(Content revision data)
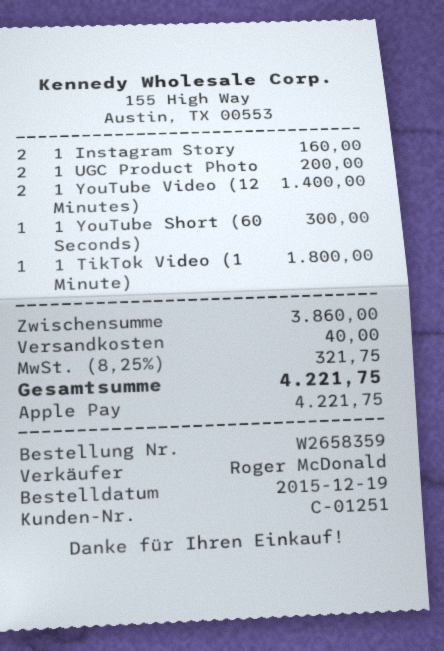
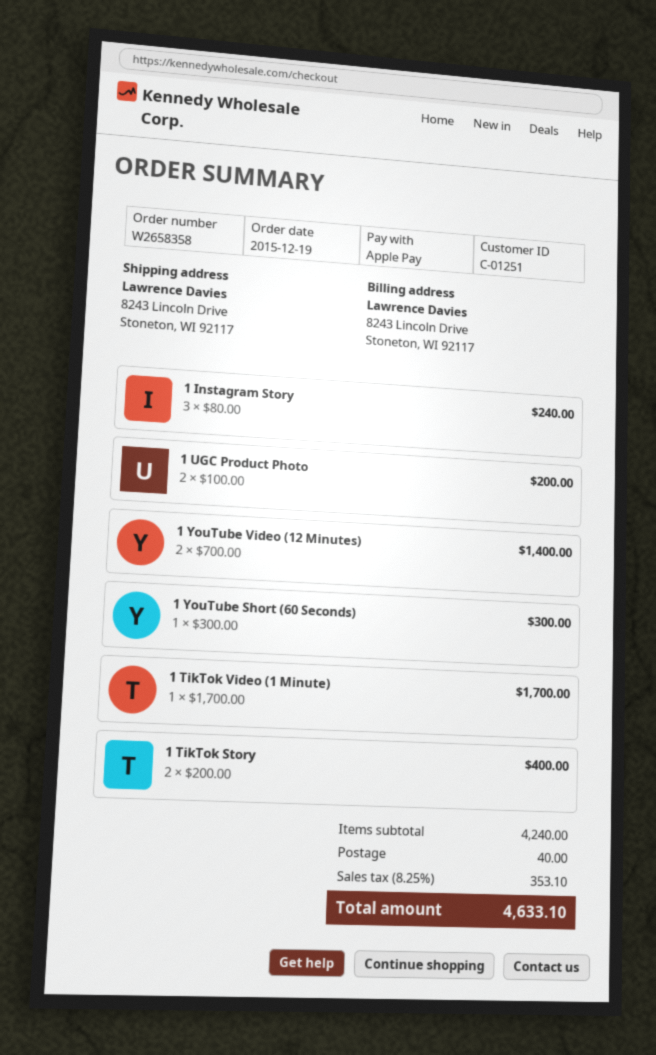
order number: W2658359 -> W2658358
1 Instagram Story: 2 for 160.00 -> 3 for 240.00
1 TikTok Video (1 Minute): 1 for 1800.00 -> 1 for 1700.00
1 TikTok Story: none -> 2 for 400.00
subtotal: 3860.00 -> 4240.00
tax: 8.25% = 321.75 -> 8.25% = 353.10
total: 4221.75 -> 4633.10

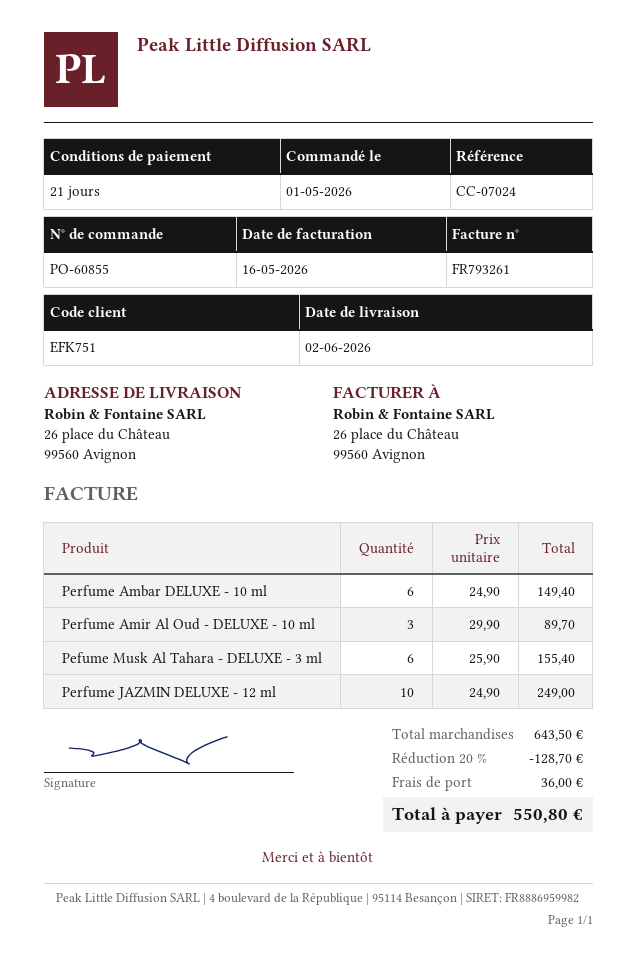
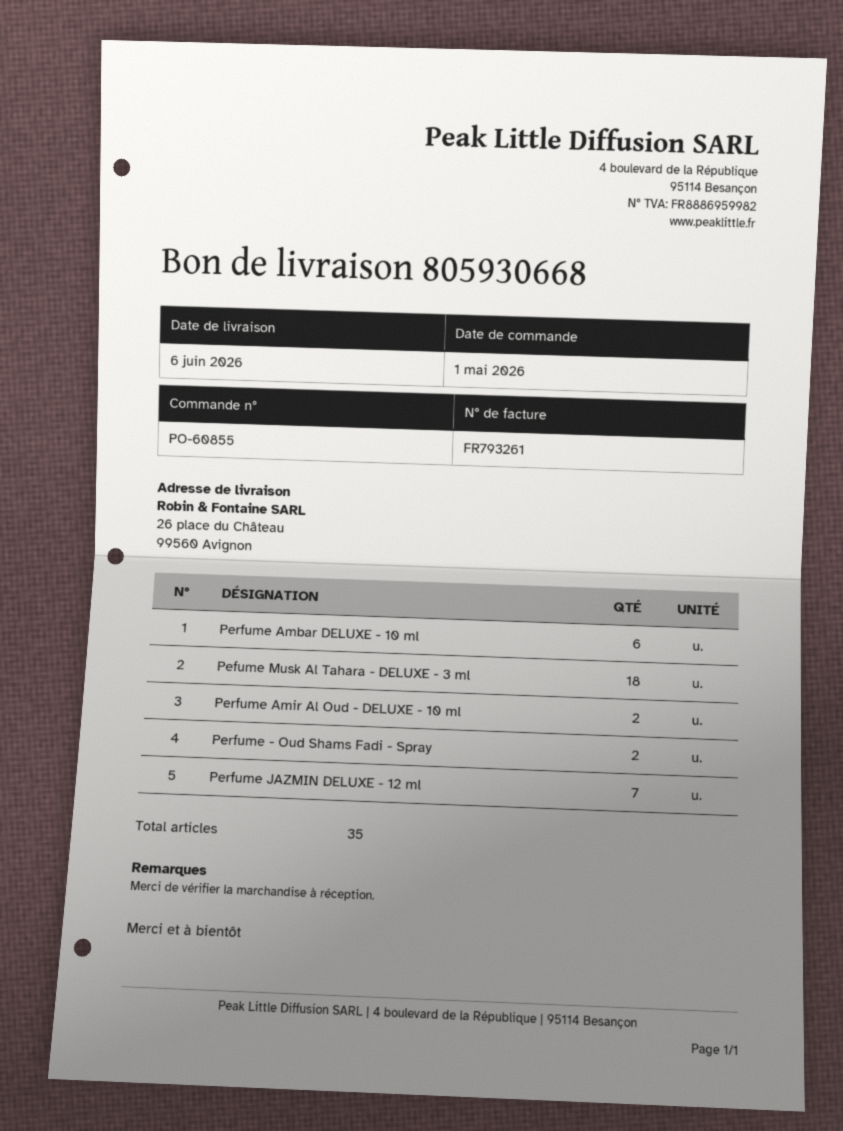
delivery date: 2026-06-02 -> 2026-06-06
Perfume Amir Al Oud - DELUXE - 10 ml: 3 -> 2
Pefume Musk Al Tahara - DELUXE - 3 ml: 6 -> 18
Perfume JAZMIN DELUXE - 12 ml: 10 -> 7
Perfume - Oud Shams Fadi - Spray: none -> 2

__What is needed__: Pictures stay out of the copy; please restate every record above exactly.

__Result of the exercise__:
order number: W2658359 -> W2658358
1 Instagram Story: 2 for 160.00 -> 3 for 240.00
1 TikTok Video (1 Minute): 1 for 1800.00 -> 1 for 1700.00
1 TikTok Story: none -> 2 for 400.00
subtotal: 3860.00 -> 4240.00
tax: 8.25% = 321.75 -> 8.25% = 353.10
total: 4221.75 -> 4633.10

delivery date: 2026-06-02 -> 2026-06-06
Perfume Amir Al Oud - DELUXE - 10 ml: 3 -> 2
Pefume Musk Al Tahara - DELUXE - 3 ml: 6 -> 18
Perfume JAZMIN DELUXE - 12 ml: 10 -> 7
Perfume - Oud Shams Fadi - Spray: none -> 2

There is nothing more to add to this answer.